DESCRIPTION OF THE TASK> Output must match the data below exactly from its first line through the line that contains "CentralNic Reseller, HEXONET", with no other line.

Data excerpts:
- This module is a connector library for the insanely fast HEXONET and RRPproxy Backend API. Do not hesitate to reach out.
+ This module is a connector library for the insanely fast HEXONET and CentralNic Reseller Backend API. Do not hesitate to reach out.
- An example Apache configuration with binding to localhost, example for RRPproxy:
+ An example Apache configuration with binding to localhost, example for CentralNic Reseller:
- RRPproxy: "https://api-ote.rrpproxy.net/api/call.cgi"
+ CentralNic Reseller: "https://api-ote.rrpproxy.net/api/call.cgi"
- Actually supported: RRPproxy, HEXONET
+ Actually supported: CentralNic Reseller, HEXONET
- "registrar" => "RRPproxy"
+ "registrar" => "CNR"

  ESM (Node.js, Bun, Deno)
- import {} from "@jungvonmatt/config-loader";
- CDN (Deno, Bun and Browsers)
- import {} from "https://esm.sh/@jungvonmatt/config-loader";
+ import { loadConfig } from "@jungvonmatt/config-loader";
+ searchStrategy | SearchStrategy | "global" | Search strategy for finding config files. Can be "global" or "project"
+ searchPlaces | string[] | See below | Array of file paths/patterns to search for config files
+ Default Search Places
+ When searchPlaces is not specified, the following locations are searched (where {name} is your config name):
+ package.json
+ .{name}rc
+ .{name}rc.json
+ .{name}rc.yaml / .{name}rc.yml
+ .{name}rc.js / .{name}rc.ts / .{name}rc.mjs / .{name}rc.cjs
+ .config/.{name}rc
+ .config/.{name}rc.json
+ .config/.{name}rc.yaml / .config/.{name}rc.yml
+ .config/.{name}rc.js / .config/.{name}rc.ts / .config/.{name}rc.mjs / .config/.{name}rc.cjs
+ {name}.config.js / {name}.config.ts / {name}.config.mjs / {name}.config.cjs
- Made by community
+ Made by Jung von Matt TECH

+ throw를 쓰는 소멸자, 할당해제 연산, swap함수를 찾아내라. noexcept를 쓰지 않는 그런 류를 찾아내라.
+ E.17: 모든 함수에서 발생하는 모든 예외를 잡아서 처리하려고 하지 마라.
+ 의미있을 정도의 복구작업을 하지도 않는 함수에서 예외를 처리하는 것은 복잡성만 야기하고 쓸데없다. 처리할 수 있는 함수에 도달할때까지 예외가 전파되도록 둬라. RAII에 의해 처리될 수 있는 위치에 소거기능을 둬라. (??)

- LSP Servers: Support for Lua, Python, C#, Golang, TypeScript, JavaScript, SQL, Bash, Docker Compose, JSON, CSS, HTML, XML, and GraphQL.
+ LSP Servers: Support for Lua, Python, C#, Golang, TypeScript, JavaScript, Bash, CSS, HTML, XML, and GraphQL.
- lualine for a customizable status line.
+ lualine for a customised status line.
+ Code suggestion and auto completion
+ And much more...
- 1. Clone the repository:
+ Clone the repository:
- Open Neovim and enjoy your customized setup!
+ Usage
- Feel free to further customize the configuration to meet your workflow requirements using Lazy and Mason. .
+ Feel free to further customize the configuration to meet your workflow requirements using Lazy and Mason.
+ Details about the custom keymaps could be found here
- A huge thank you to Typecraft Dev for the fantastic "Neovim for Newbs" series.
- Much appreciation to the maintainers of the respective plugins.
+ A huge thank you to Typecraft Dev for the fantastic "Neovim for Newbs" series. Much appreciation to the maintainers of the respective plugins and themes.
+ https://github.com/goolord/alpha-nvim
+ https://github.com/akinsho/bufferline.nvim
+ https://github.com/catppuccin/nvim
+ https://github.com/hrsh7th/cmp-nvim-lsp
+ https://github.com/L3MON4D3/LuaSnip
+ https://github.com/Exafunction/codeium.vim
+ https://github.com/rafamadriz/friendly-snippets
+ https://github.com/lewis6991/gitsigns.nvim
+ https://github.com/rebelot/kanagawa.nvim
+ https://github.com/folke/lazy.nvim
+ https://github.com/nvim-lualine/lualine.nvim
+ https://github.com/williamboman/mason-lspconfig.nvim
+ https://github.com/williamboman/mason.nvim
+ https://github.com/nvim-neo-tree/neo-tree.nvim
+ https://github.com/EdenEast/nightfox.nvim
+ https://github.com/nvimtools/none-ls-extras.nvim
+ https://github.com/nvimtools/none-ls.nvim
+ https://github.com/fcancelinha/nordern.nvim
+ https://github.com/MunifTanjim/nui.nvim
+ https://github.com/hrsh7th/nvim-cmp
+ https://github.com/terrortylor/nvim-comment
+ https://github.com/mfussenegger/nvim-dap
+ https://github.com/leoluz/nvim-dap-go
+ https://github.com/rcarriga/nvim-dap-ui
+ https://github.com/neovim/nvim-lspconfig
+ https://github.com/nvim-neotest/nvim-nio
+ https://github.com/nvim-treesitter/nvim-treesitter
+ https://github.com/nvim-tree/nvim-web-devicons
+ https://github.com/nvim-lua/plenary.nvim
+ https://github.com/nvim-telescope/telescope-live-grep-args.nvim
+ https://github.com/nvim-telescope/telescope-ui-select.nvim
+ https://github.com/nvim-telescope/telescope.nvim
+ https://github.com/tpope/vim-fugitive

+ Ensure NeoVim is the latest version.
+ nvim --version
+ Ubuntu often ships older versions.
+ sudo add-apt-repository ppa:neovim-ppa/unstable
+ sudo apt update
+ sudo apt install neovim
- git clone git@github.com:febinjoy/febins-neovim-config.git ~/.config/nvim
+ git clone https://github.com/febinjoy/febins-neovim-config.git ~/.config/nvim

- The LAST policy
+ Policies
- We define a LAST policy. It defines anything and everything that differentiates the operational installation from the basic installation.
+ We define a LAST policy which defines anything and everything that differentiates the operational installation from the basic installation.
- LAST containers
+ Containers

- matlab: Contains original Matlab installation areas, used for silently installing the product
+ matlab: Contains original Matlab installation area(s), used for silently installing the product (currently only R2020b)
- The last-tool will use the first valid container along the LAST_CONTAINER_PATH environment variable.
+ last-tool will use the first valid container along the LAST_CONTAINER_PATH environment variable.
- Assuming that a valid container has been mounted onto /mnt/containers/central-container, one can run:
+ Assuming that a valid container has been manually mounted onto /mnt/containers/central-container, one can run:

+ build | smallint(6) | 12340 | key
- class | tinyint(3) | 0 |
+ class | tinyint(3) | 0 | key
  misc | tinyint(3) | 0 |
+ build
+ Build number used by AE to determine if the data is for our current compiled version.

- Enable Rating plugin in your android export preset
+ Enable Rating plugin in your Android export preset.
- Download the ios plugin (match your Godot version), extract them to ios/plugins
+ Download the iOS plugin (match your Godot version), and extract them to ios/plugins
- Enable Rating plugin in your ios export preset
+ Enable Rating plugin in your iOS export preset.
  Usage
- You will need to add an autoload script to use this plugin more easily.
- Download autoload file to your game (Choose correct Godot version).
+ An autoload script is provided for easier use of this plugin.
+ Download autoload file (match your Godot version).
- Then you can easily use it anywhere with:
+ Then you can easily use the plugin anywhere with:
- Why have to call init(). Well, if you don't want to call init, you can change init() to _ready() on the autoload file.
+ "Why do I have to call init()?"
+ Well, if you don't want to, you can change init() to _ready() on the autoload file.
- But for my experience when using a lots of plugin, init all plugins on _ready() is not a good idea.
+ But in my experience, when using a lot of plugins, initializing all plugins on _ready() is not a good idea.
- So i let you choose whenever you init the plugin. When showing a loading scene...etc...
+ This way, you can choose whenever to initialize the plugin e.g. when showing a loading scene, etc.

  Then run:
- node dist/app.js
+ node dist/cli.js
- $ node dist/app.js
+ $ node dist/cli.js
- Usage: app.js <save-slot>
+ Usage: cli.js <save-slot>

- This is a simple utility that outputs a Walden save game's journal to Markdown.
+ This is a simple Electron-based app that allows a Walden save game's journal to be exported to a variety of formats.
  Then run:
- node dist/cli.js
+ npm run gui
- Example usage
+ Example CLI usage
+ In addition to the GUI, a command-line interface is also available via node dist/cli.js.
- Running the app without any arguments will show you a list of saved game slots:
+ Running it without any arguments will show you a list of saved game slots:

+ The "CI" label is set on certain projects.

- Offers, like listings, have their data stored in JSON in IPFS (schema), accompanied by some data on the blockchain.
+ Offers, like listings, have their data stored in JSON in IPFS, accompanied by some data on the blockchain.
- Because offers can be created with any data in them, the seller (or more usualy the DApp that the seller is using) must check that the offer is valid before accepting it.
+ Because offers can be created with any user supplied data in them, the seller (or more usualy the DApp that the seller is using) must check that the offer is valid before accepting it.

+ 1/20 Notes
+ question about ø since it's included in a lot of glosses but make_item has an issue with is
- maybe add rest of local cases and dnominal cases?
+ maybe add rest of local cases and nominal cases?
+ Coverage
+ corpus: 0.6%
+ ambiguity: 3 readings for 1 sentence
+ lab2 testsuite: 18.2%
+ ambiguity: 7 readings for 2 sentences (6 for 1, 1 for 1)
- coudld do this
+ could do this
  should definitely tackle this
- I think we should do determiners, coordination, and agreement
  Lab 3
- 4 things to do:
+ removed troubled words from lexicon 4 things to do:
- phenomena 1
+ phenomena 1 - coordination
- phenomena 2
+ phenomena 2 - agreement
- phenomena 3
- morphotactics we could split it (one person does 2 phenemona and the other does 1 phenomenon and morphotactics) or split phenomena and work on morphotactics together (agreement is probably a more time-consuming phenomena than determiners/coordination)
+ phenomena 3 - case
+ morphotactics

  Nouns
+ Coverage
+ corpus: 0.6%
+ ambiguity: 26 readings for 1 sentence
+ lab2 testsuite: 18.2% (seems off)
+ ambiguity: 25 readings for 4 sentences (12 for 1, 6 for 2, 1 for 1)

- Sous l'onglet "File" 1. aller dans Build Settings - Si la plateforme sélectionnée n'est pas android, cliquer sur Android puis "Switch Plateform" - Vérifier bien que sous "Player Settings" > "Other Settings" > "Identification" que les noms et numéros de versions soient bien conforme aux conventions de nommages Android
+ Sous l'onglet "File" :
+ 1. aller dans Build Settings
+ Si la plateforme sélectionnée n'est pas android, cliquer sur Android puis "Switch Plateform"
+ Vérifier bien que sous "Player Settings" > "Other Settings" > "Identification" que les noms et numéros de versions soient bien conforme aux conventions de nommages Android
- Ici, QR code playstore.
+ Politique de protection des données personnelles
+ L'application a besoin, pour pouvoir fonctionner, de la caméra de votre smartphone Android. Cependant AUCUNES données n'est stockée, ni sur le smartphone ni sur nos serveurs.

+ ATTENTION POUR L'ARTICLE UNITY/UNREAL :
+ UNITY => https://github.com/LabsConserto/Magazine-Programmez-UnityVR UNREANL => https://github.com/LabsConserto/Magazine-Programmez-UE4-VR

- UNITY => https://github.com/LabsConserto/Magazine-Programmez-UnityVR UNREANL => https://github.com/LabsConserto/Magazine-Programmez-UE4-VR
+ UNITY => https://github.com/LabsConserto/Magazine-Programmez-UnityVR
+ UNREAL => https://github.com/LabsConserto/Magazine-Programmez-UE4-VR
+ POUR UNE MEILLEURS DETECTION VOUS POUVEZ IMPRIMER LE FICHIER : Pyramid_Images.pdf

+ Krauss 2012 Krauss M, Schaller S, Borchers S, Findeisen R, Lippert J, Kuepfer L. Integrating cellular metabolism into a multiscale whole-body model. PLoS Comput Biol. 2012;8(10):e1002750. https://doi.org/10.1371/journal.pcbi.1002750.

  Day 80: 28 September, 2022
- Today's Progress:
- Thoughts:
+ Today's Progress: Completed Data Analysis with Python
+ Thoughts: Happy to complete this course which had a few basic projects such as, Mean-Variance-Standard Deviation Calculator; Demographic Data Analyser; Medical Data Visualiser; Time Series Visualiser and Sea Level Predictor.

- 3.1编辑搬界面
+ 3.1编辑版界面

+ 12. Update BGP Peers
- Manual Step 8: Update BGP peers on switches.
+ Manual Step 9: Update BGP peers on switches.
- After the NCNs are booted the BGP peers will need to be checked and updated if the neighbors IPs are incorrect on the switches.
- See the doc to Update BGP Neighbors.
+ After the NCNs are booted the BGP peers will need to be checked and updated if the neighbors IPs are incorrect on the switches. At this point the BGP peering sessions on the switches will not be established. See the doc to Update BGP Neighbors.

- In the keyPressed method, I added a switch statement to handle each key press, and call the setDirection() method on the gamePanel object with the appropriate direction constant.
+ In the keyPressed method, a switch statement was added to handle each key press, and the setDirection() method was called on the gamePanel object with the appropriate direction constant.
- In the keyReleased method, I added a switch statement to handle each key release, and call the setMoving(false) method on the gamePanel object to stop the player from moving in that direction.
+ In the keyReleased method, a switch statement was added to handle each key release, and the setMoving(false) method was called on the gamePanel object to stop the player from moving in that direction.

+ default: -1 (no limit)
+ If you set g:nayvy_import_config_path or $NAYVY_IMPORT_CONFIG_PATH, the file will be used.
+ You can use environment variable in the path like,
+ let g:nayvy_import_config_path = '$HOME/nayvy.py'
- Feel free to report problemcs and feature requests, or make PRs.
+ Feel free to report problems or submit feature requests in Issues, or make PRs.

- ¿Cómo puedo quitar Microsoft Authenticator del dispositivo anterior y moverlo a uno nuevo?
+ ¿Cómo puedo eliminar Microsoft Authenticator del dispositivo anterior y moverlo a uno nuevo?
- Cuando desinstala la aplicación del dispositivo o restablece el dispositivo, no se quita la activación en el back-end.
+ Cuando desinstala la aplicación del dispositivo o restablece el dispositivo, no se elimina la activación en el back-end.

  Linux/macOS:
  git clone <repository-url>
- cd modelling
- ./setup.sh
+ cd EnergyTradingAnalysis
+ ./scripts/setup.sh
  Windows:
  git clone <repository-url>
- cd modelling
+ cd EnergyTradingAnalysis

ANSWER BOX>
- This module is a connector library for the insanely fast HEXONET and RRPproxy Backend API. Do not hesitate to reach out.
+ This module is a connector library for the insanely fast HEXONET and CentralNic Reseller Backend API. Do not hesitate to reach out.
- An example Apache configuration with binding to localhost, example for RRPproxy:
+ An example Apache configuration with binding to localhost, example for CentralNic Reseller:
- RRPproxy: "https://api-ote.rrpproxy.net/api/call.cgi"
+ CentralNic Reseller: "https://api-ote.rrpproxy.net/api/call.cgi"
- Actually supported: RRPproxy, HEXONET
+ Actually supported: CentralNic Reseller, HEXONET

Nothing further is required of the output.